As he paused the older man looked up suddenly. Something in the Colonel’s speech had jerked into his mind a name he had almost forgotten.

“I knew a man once,” he said, and hesitated because he was not quite sure whether his knowledge of the man justified a recommendation. The acquaintance had been of the slightest; his opinion of his character was based more upon hearsay than deduction, but he believed it was not at fault.

“Well?”

The Colonel threw in the interjection with sharp impatience, and the other added briefly:

“He might not be sufficiently discreet. I know little of him... I did him a service once.”

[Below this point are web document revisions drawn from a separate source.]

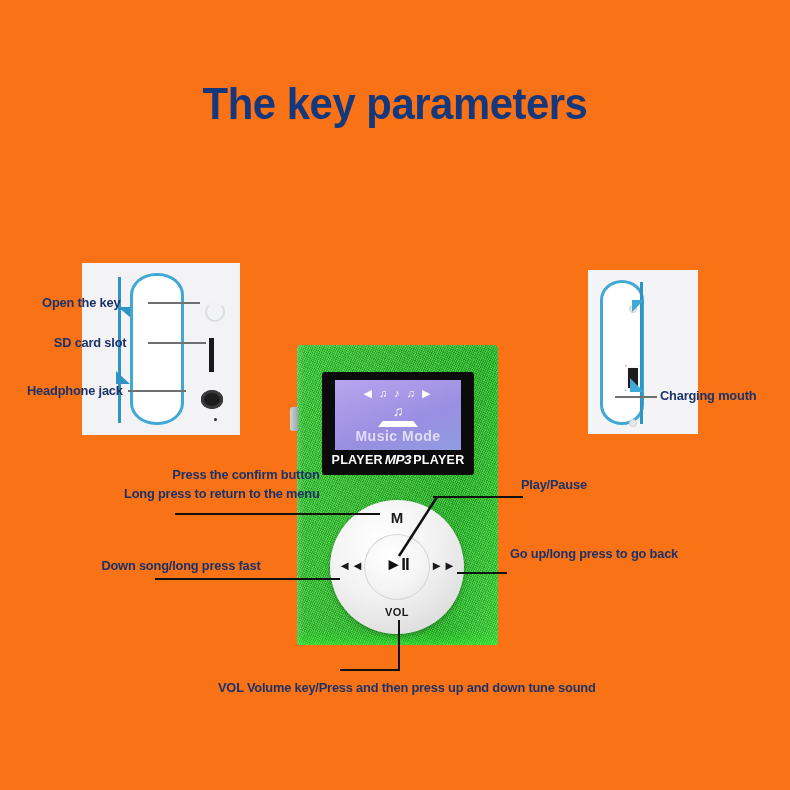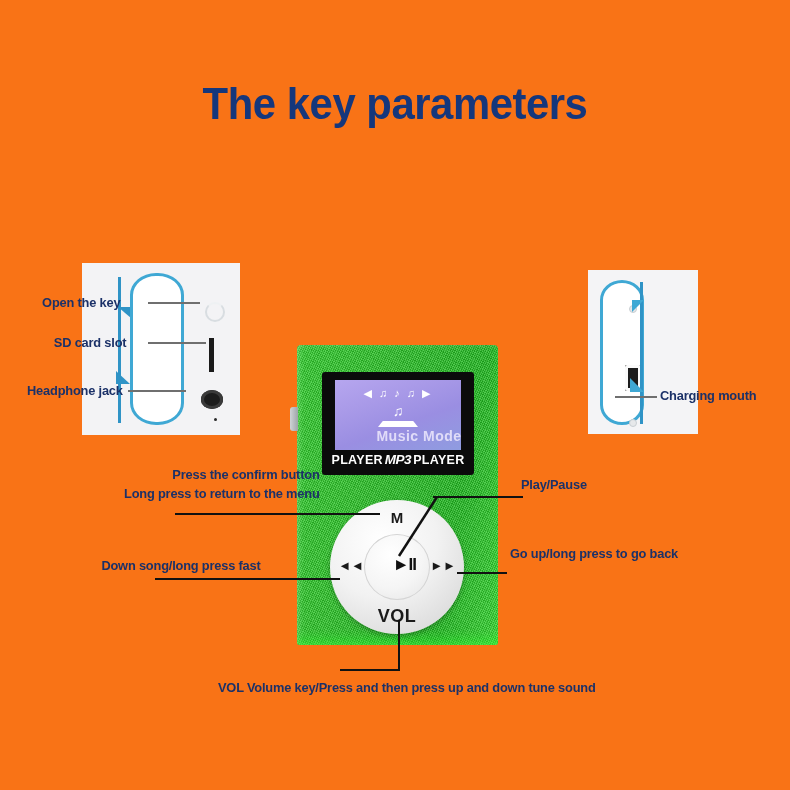"Music Mode" #lcd-mode { padding-left: 21px -> none }
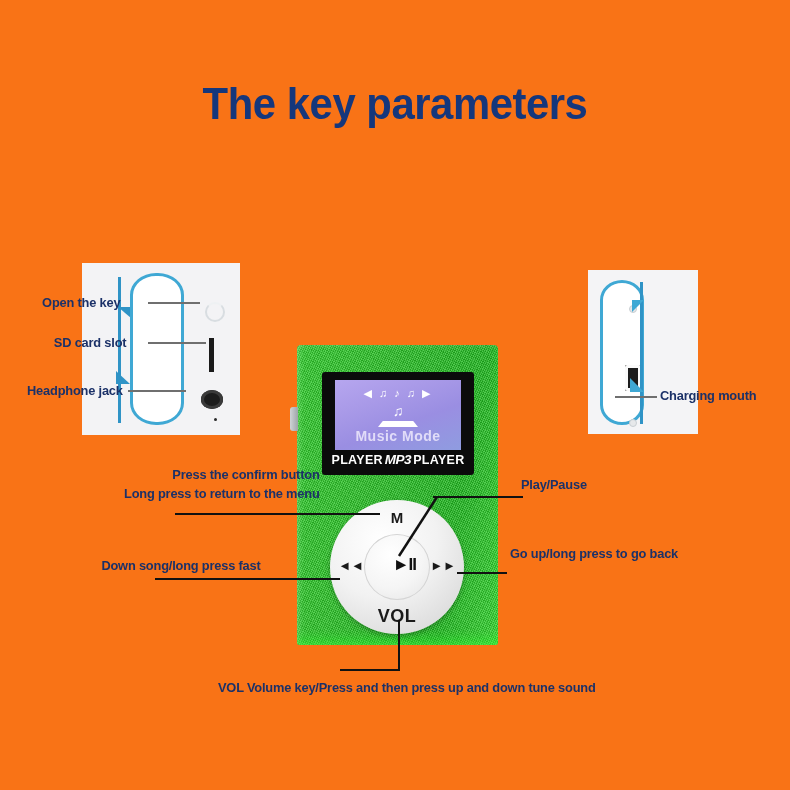"►II" #w-play { text-align: right -> center; width: 52px -> 66px }
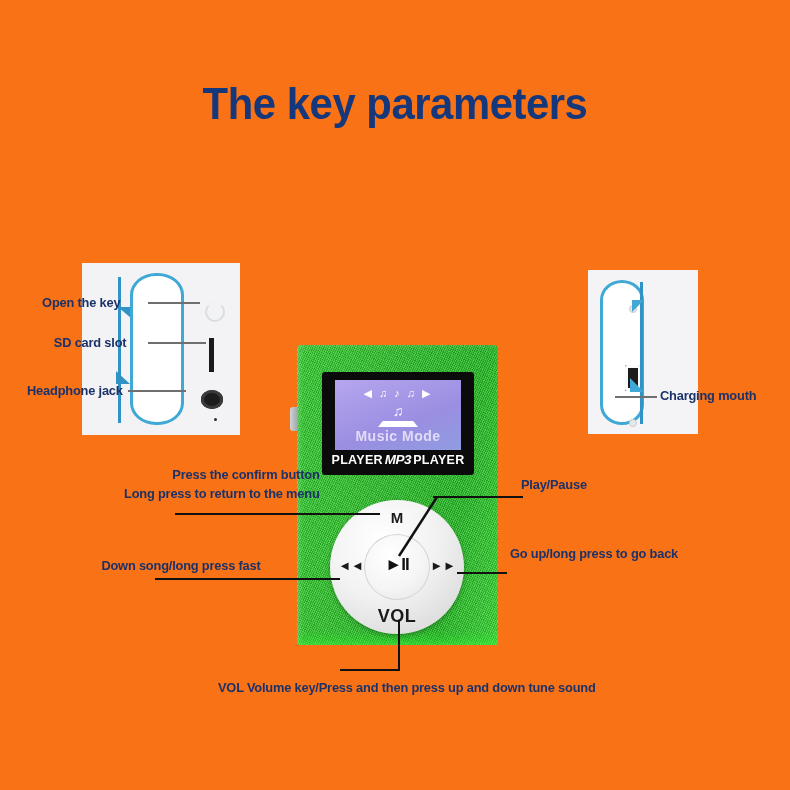"VOL" #w-vol { font-size: 18px -> 11px }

“What are his qualifications for this job?” the Colonel asked, passing over the half-implied doubt as to discretion. “Let us get hold of facts; we can deal with surmises later.”

“Your saying you wanted a man with grit brought him to my mind,—that’s what the fellows called him—Grit. And, upon my word! though I suppose I’ve heard his real name, I can remember him by no other. Nobody ever called him anything else. He was a lean chap, with an ugly scar down one side of his face. I met him first up in Rhodesia. He was mining then. But I saw him recently in Cape Town.”

“How did he earn the name of Grit?” the Colonel inquired, showing an increasing interest; and the boy left off biting his nails and looked up with a half-resentful scowl, as if jealous of the unknown man’s qualifications for a mission he knew his chief would not entrust to him.

“I don’t know whether he earned it on a particular occasion, or if it was only a general recognition of the chap’s pluck. They said of him at the mines that he was a man who did not know fear.”

“Pshaw?” The Colonel struck the arm of his chair impatiently with his open palm, and jerked one knee over the other. “I thought you had found me my man,” he said irritably, “a man with coolness and nerve. I don’t want any braggart with a school-boy hero reputation. Tell me something he has done beside boast of his courage.”